Метаболизм. Производные сложных эфиров в основном гидролизуются в плазме крови при участии бутирилхолинэстеразы, и в меньшей степени — тканевыми эстеразами, в том числе печеночными. Скорость гидролиза различных препаратов неодинакова и составляет:

• 4,7 мкмоль/мл, час. — у хлорпрокаина,

• 1,1 мкмоль/мл, час. — у прокаина гидрохлорида,

• 0,3 мкмоль/мл, час. — у тетракаина гидрохлорида.

Поэтому период их полувыведения из плазмы крови равен нескольким минутам. Например, этот показатель для прокаина гидрохлорида и хлорпрокаина составляет менее одной минуты.

Биотрансформация производных сложных амидов осуществляется микросомальными ферментами (система цитохрома Р-450 печени) печени, а также других органов, например, почек. Основными реакциями, при участии которых происходит метаболизм МА, являются деалкилирование и гидролиз амидной связи. Скорость гидролиза амидной связи у препаратов различна и увеличивается в следующей последовательности:

прилокаин> этидокаин> лидокаин> мепивакаин> бупивакаин

Скорость метаболизма является одним из важных факторов, определяющих длительность действия МА. Например, метаболизм лидокаина происходит достаточно быстро и длительность нарушения проведения нервного импульса составляет 60—120 минут. Самым медленно метаболизирующимся препаратом, из рассматриваемых нами, является бупивакаин, продолжительность блокады проведения импульса которого составляет 180—360 минут.

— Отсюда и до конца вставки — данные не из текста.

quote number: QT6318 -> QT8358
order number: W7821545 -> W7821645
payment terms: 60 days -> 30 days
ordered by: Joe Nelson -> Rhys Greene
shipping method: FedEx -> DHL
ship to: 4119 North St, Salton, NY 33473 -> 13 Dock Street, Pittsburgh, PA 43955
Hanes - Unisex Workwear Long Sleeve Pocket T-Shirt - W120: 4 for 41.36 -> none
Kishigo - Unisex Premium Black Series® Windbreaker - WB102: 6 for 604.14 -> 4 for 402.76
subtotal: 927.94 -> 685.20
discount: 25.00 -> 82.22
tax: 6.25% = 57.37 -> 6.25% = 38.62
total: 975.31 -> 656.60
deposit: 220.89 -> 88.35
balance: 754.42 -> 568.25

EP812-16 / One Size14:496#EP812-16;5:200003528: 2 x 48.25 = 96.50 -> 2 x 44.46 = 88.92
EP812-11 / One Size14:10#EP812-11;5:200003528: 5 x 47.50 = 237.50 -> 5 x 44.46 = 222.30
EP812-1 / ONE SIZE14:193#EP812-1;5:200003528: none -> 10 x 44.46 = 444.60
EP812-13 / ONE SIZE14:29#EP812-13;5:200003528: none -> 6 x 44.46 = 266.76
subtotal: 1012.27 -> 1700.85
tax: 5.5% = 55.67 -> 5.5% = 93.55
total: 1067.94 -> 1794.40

Период полувыведения лидокаина на фоне применения галотана (средство для наркоза) значительно увеличивается за счет:

— ингибирования системы цитохрома Р-450 печени последним,

— снижения печеночного кровотока.

Отмечается, что токсические эффекты при применении производных амидов развиваются чаще, чем при использовании производных сложных эфиров. Особенно это может быть выражено у пациентов с поражением печени. При введении лидокаина пациентам с тяжелыми поражениями печени период полувыведения препарата увеличивается более чем в три раза (в норме — 1,8 часа, при патологии — до 6 часов).

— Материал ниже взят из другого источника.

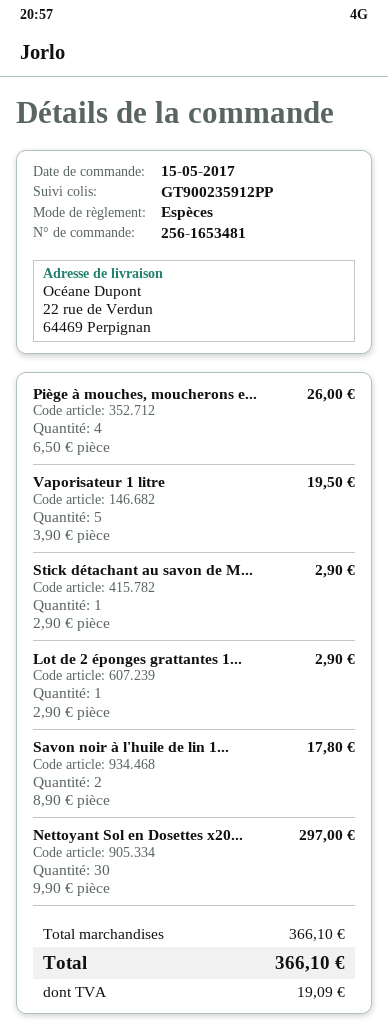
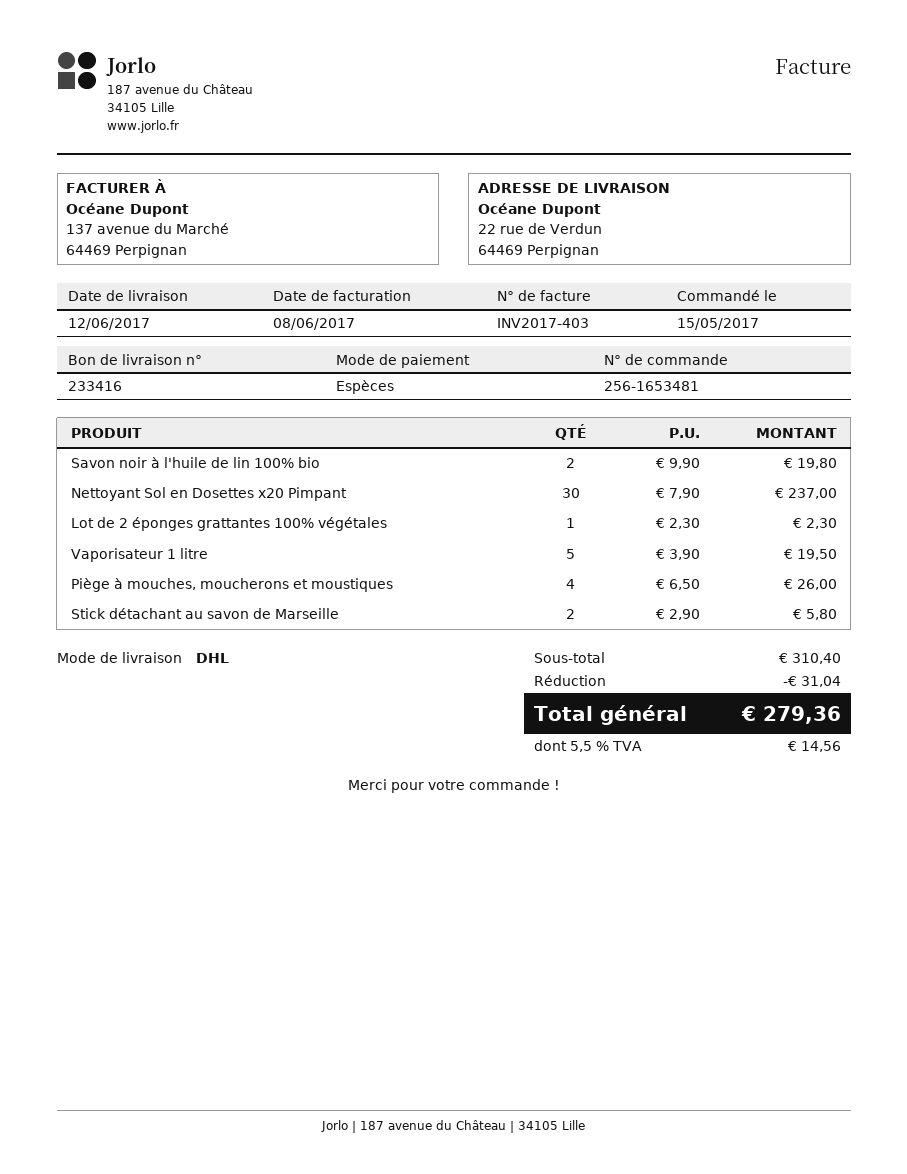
Stick détachant au savon de M...: 1 x 2.90 = 2.90 -> 2 x 2.90 = 5.80
Lot de 2 éponges grattantes 1...: 1 x 2.90 = 2.90 -> 1 x 2.30 = 2.30
Savon noir à l'huile de lin 1...: 2 x 8.90 = 17.80 -> 2 x 9.90 = 19.80
Nettoyant Sol en Dosettes x20...: 30 x 9.90 = 297.00 -> 30 x 7.90 = 237.00
subtotal: 366.10 -> 310.40
discount: none -> 31.04
tax: 19.09 -> 14.56
total: 366.10 -> 279.36

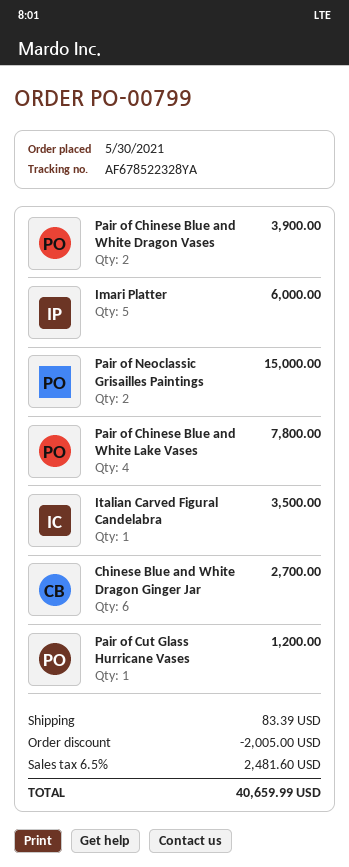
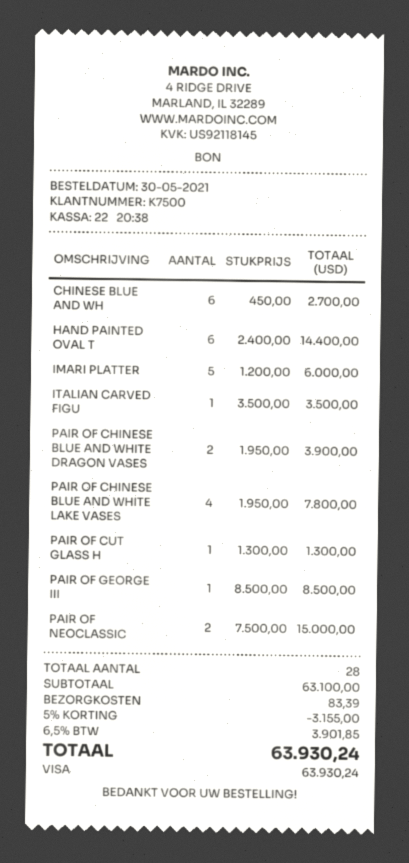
Pair of Cut Glass Hurricane Vases: 1 for 1200.00 -> 1 for 1300.00
HAND PAINTED OVAL T: none -> 6 for 14400.00
PAIR OF GEORGE III: none -> 1 for 8500.00
discount: 2005.00 -> 3155.00
tax: 6.5% = 2481.60 -> 6.5% = 3901.85
total: 40659.99 -> 63930.24

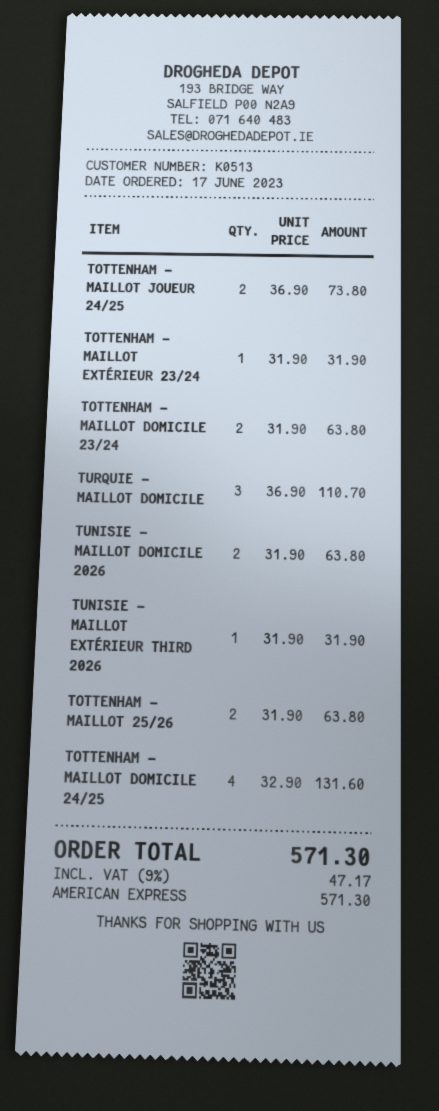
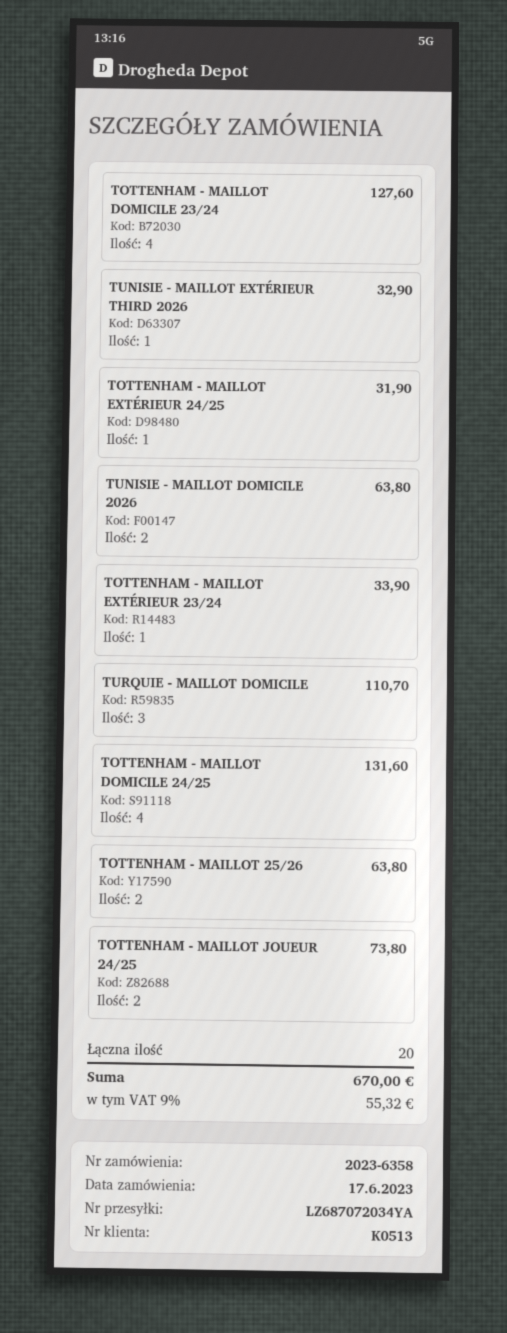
TOTTENHAM - MAILLOT EXTÉRIEUR 23/24: 1 for 31.90 -> 1 for 33.90
TOTTENHAM - MAILLOT DOMICILE 23/24: 2 for 63.80 -> 4 for 127.60
TUNISIE - MAILLOT EXTÉRIEUR THIRD 2026: 1 for 31.90 -> 1 for 32.90
TOTTENHAM - MAILLOT EXTÉRIEUR 24/25: none -> 1 for 31.90
tax: 9% = 47.17 -> 9% = 55.32
total: 571.30 -> 670.00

Выведение. Основное количество МА группы сложных амидов подвергается биотрансформации, а затем их метаболиты выводятся почками. Лишь незначительное количество (около 5%) ЛС эксретируется в неизмененном виде. Между почечным клиренсом препарата и его способностью связываться с белками, а также рН мочи отмечается обратно пропорциальная зависимость. Прилокаин взаимодействует с белками плазмы в меньшей степени, чем лидокаин и, соответственно, выводится почками быстрее. Снижение экскреции ЛС при уменьшении значения рН мочи свидетельствует, что в данном процессе ведущую роль играет процесс диффузии неионизированных форм МА. Лидокаин и тетракаина гидрохлорид, а также их метаболиты способны накапливаться в желчи и выводится в кишечник. Из кишечника соединения могут вновь всасываться, т.е. происходит гепатоэнтеральная циркуляция ЛС.